For our honeymoon, my wife and I went up to sunny New England. We road-tripped from Burlington, Vermont to Bar Harbor, Maine and stopped at every. Single. Used. Bookstore. The best honeymoon we could hope for, really. In Burlington, we stopped on Church Street at a little place called the Crow Bookshop, which deals in new, used, and out-of-print books. Their sci-fi/fantasy section wasn’t huge, which seems to be standard for hippy/literary bookstores. But there, next to the five millionth copy of Robert Jordan’s The Eye of the World, was a book I’d never even seen before: Who Fears Death by Nnedi Okorafor.
I’ve read Binti, Dr. Okorafor’s Hugo-winning Afrofuturist novella, but other than that I’m a relative newcomer to her writing. I went into Who Fears Death with almost no expectations. I was blown away.
The plot summary, in brief:
Onyesonwu – Onye for short – is Ewu, a child of rape expected to live a short, violent life. As a young girl, she begins to manifest a strange and terrifying brand of magic, and it’s not long before someone is trying to kill her. The story takes Onye from girlhood to adulthood as she grapples with her life-shattering powers, her place in society, and her prophetic purpose in a postapocalyptic Africa.
It’s hard to get any more specific than that without ruining some of the intricate plotting going on here. The book starts off in Onye’s youth, and I had a hard time getting into the first fifty pages or so. Part of this might be the sheer brutality. Before you hit page fifty, you have read a POV account of a rape victim – Onye’s mother – and witnessed a ritual form of female genital mutilation. I’ve read a lot of horrifying stuff – in fact, one or two books before Who Fears Death, I read Blood Meridian by Cormac McCarthy, which features atrocity upon atrocity. But this was hard to get through. Okorafor builds up tension well, and then does a great job of not spilling into melodrama; when she shows us horror, she shows it simply, without embellishment or exclamation:
Halfway through my breath, she cut. The pain was an explosion. I felt it in every part of my body and I almost blacked out. Then I was screaming. I didn’t know I was capable of such noise. Faintly, I felt other women holding me down. I was shocked that they hadn’t let go and run off.
As mentioned, the story starts off in Onye’s youth, and the first part of the novel is almost a schoolyard drama, complete with the close-knit circle of friends and the mysterious outsider love interest.

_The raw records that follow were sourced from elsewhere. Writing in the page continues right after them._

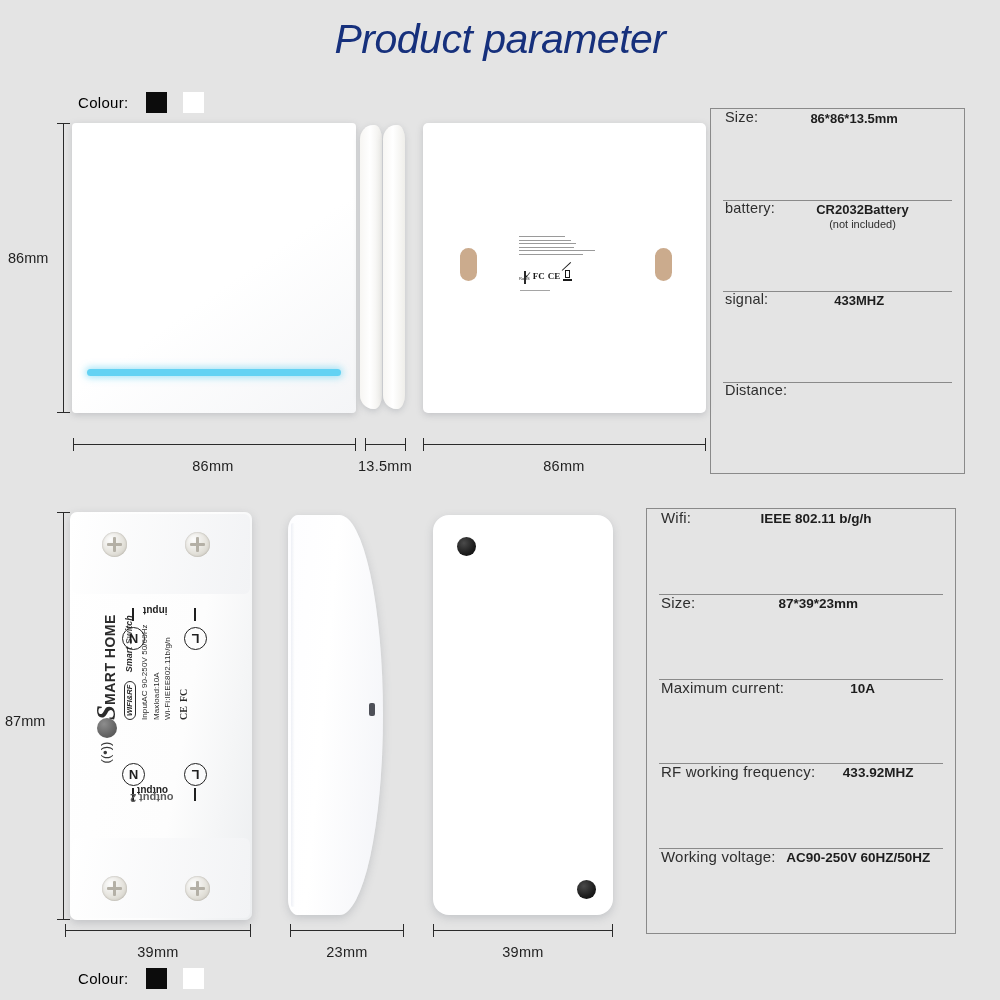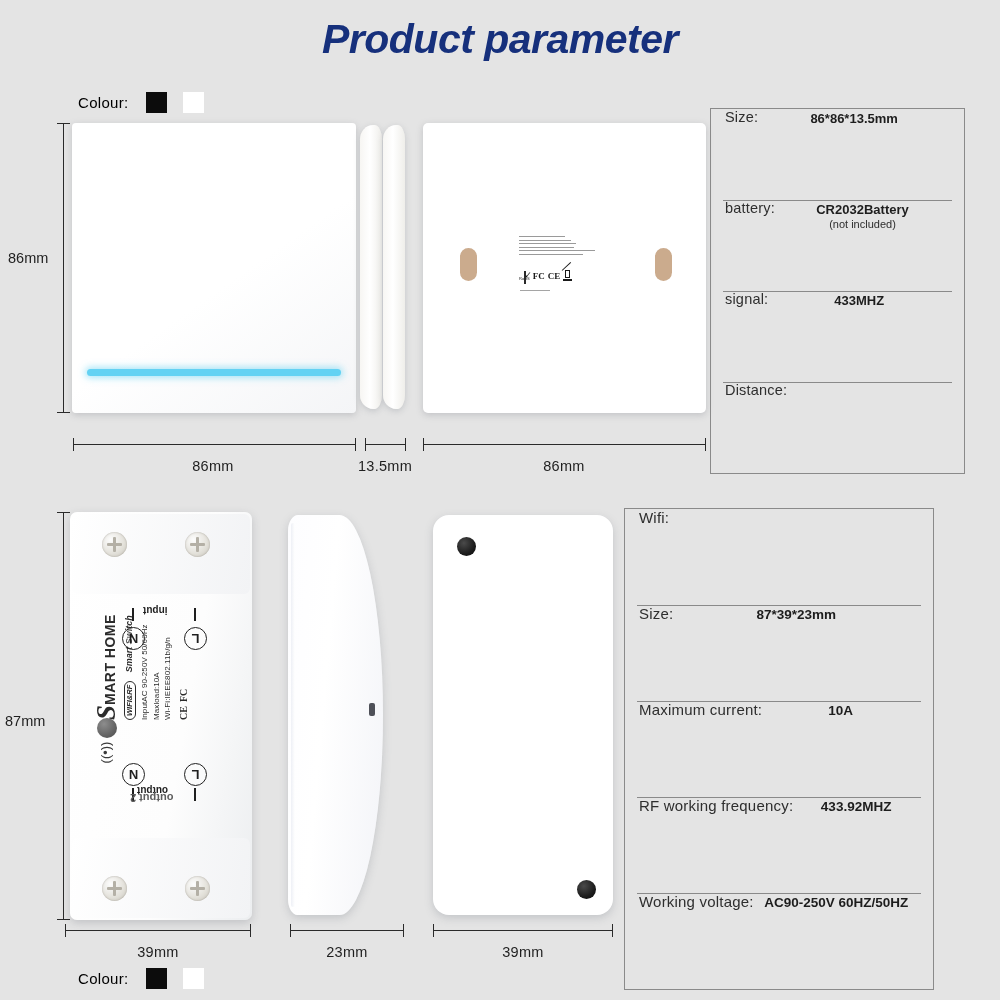"Product parameter" .title { font-weight: bold -> normal }
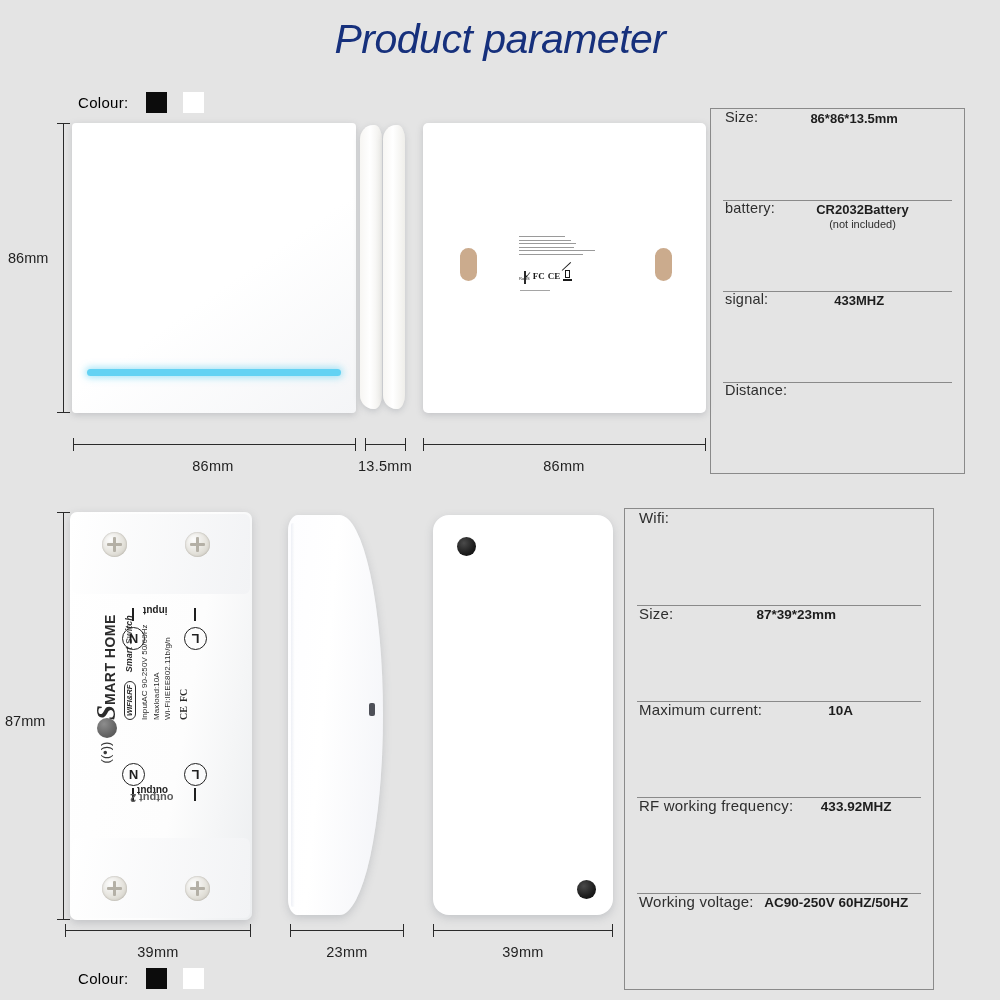"Wifi:" #spec-bottom { height: 482px -> 426px; left: 624px -> 646px }
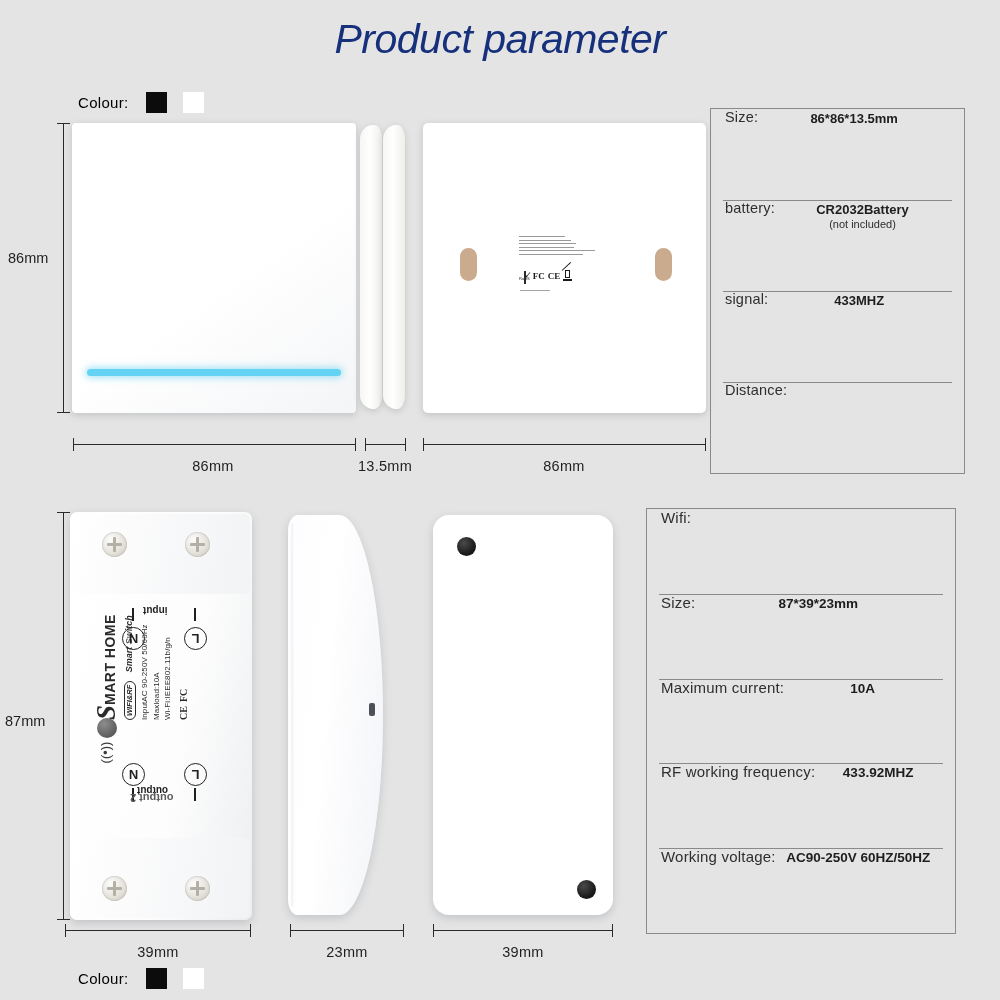"IEEE 802.11 b/g/h" span.spec-val-wrap { html: none -> <span> <span>IEEE 802.11 b/g/h</span> </span> }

Maybe that’s intentional – to give us a familiar opening before taking the reader on a completely different adventure. Who Fears Death is a prophet story, a shaman story, the story of a holy or mythological figure.
Who Fears Death is what more “realistic” fantasy books should look at as an example of how to do fantasy realism right. Nnedi Okorafor doesn’t shy away from violence and brutality, but she also doesn’t just use it for set-dec. Nor does she make it up from whole cloth. In the afterword, Nnedi Okorafor credits a 2004 AP news story by Emily Wax titled, “We want to make a light baby.” She says, “This article about weaponized rape in the Sudan created the passageway through which Onyesonwu slipped into my world.” The violence in the book is true, and that imbues it with a certain power. It’s also the real heart of the narrative. Okorafor explores the cultural violence in Onye’s world from almost every angle. Without giving away the ending, Onye confronts the literal and metaphorical roots of this violence on every scale, from the racial warfare bubbling over in her country to the personal rape that led to her birth.
Violence underpins every piece of the story, but there’s a lot more going on than just brutality. Okorafor also writes a great friendship drama throughout the story. There’s boyfriends and girlfriends and true love and petty jealousy and premature marriage and sexual exploration, all woven into neat subplots that complement the main prophet narrative. Onye’s magical education, which takes up about the first half of the book, contains some really wonderful scenes and tangents; once the main narrative kicks off (after about the first fifty pages), the book just bounces along.
Again, without giving anything away, the ending came a little too fast for me – I almost wanted to linger more on what was happening. There’s one prophecy/phrase in particular that’s only ever spelled out once (if I remember correctly – maybe I read too fast!), but in the end that wording turns out to be crucial to Onye’s victory. Maybe I am a dummy and I need stuff spelled out for me more, but I would’ve liked to see our characters talking and thinking about the words of that prophecy more to set up the big finale.
If I had to sum up the book with one pithy line, I’d call this a brutal fairy tale. The heroine is a mythological figure from a new myth, if that makes sense. Imagine if someone wrote a novel about Jesus Christ, and also the Bible never existed and this novel was the only place Jesus’s story was told. That’s what I’m getting at. It feels like a larger-than-life tale, not just a story.
As mentioned, I bought this on my honeymoon. I started reading it on the last day of the honeymoon; by the time I went to bed that night, I was done with the book. Once it picked up steam, baby, it picked up steam. I’m happy to have read it and eagerly recommend you read it, too. As long as you can handle some stomach-churning stuff.